Prolog — Tentang Mimpi Skala
Dulu, ketika masih kecil, Skala Jingga pernah diberikan pertanyaan oleh Papinya, Jeffran Arikala, tentang apa yang akan dicita-citakannya saat dia sudah dewasa nantinya. Awalnya, bocah kecil berumur lima tahun dengan muka polosnya tersebut menjawab bahwa cita-citanya adalah menjadi orang yang seperti Jeffran Arikala. Tentu Jeffran sangat senang mendengarnya. Namun, kesenangan itu tak berakhir lama ketika akhir pekan keluarga kecil tersebut menghabiskan waktunya di sore hari sambil menonton televisi.
Dengan penuh ketekadan yang bulat, Skala kecil menghampiri sang Papi, duduk di pangkuannya lalu berbisik kalau dia ingin mengganti cita-citanya secara tiba-tiba.
“Abang mau jadi orang yang ada di sana. Kayak dia,” Skala menunjuk seorang gadis kecil yang mungkin seumuran dengannya di dalam layar lebar itu. “Apa boleh?” Lanjutnya menawar, diiringi kedua mata yang mengedip beberapa kali, yang sayangnya terlihat lucu dan menggemaskan.
Skala Jingga bernegosiasi tentang masa depannya untuk kali pertama. Melihat kelakuan anaknya yang sangat lucu, Jeffran tergelak, tawanya meledak, membuat sang istri yang sedang berada di dapur segera mengampiri keduanya.
Jeffran bangga dengan anaknya. Jeffran Arikala bangga dengan Skala Jingga.
Lantas Jeffran tanpa ragu pun mengangguk. “Apapun yang telah Abang cita-citakan untuk masa depan nanti, terserah. Itu hidup Abang dan Abang adalah orang yang paling berhak menentukannya. Tapi cuma satu permintaan Papi, Abang harus bertanggung jawab atas apa pun yang telah Abang pilih. Paham, Abang?”
“Baik, Bos!” seru Skala dengan suara lantang serta meletakkan tangannya di dekat pelipis. Lalu diam-diam Skala melirik Rere yang baru saja mengenyakkan tubuh di samping Jeffran. “Kalau Mami?”
“Apa, Bang?” tanya Rere yang tidak tahu menahu apa yang telah dibicarakan anak dan suaminya.
“Apa boleh Abang nanti berada di dalam sana?” tanya Skala dengan jari menunjuk televisi.
Pada awalnya Rere sempat tidak setuju dengan apa yang telah diutarakan Skala untuk cita-citanya kelak. Tetapi setelah mendapat bujukan dari Jeffran akan masa depan Skala yang boleh dia pilih sendiri, Rere pada akhirnya menyetujui walau dengan satu syarat, Skala juga harus belajar bisnis. Karena bagaimana pun, Skala adalah anak tunggal dan sudah sepantasnya nanti akan menggantikan bisnis sang ayah nantinya. Dan Skala tidak serta merta menyetujuinya, anak kecil itu dengan tumbuh cepat menjadi dewasa. Menjadi bintang kelas, mendapat peringkat tiga besar adalah hal yang tidak mengagetkan lagi. Tak hanya itu, saat dia sedang disibukkan dengan banyaknya tawaran pekerjaan, Skala bahkan tidak mengenyampingkan pendidikannya hingga ia dapat gelar cum laude.

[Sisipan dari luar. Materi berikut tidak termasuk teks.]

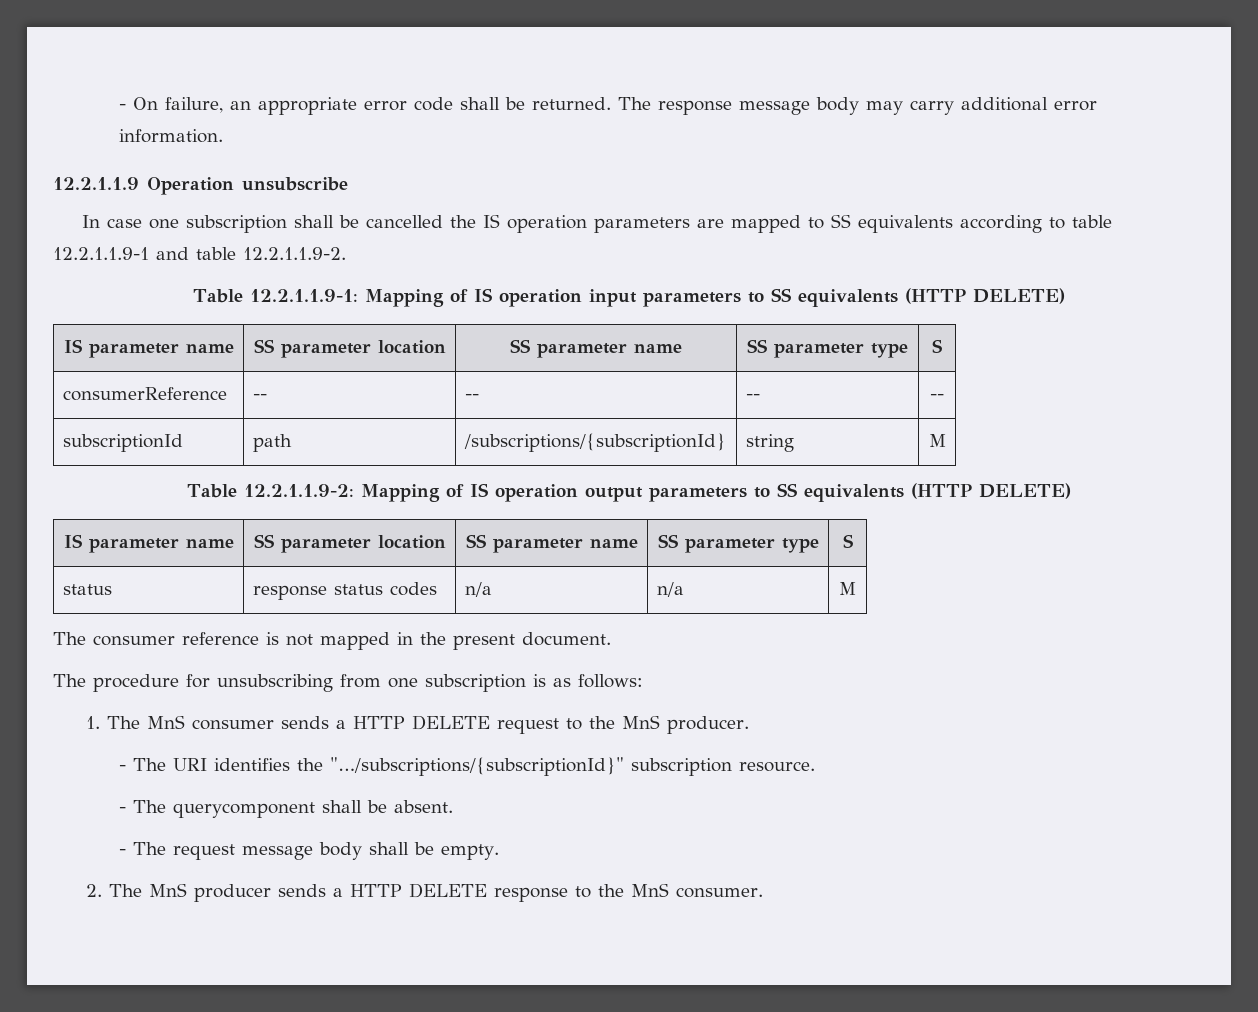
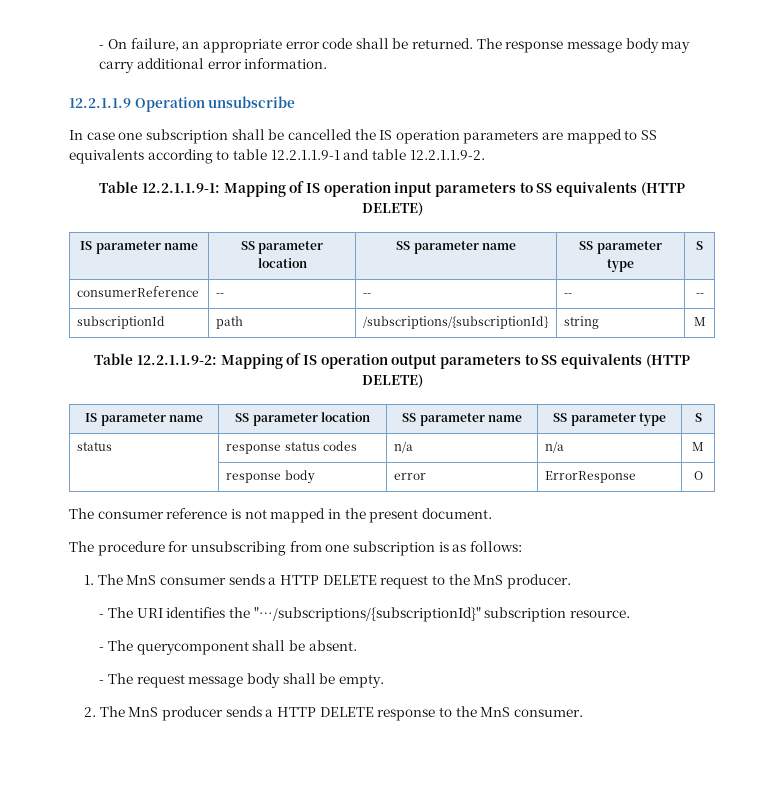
+ | response body | error | ErrorResponse | O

Seperti itulah dimulai. Bagaimana Skala mulai terjun ke dunia pertelevisian—mulai mendapat tawaran kecil dari sebuah iklan susu anak, menjadi seorang penyangi cilik di atas panggung, dan berakhir membintangi beberapa film yang laris di bioskop-bioskop Indonesia hingga mendapat julukan dari fans-nya kalau Skala adalah Sirius yang artinya bintang paling terang. Ya, bintang paling terang, sebab semua karyanya laku di pasaran.
Dan tujuan terakhir Skala adalah menemukannya. Gadis kecil yang saat itu menarik perhatiannya, menjadikannya tidak ragu untuk memilih setiap keputusan yang dia ambil. Gadis yang membawanya menjadi sosok bintang sirius.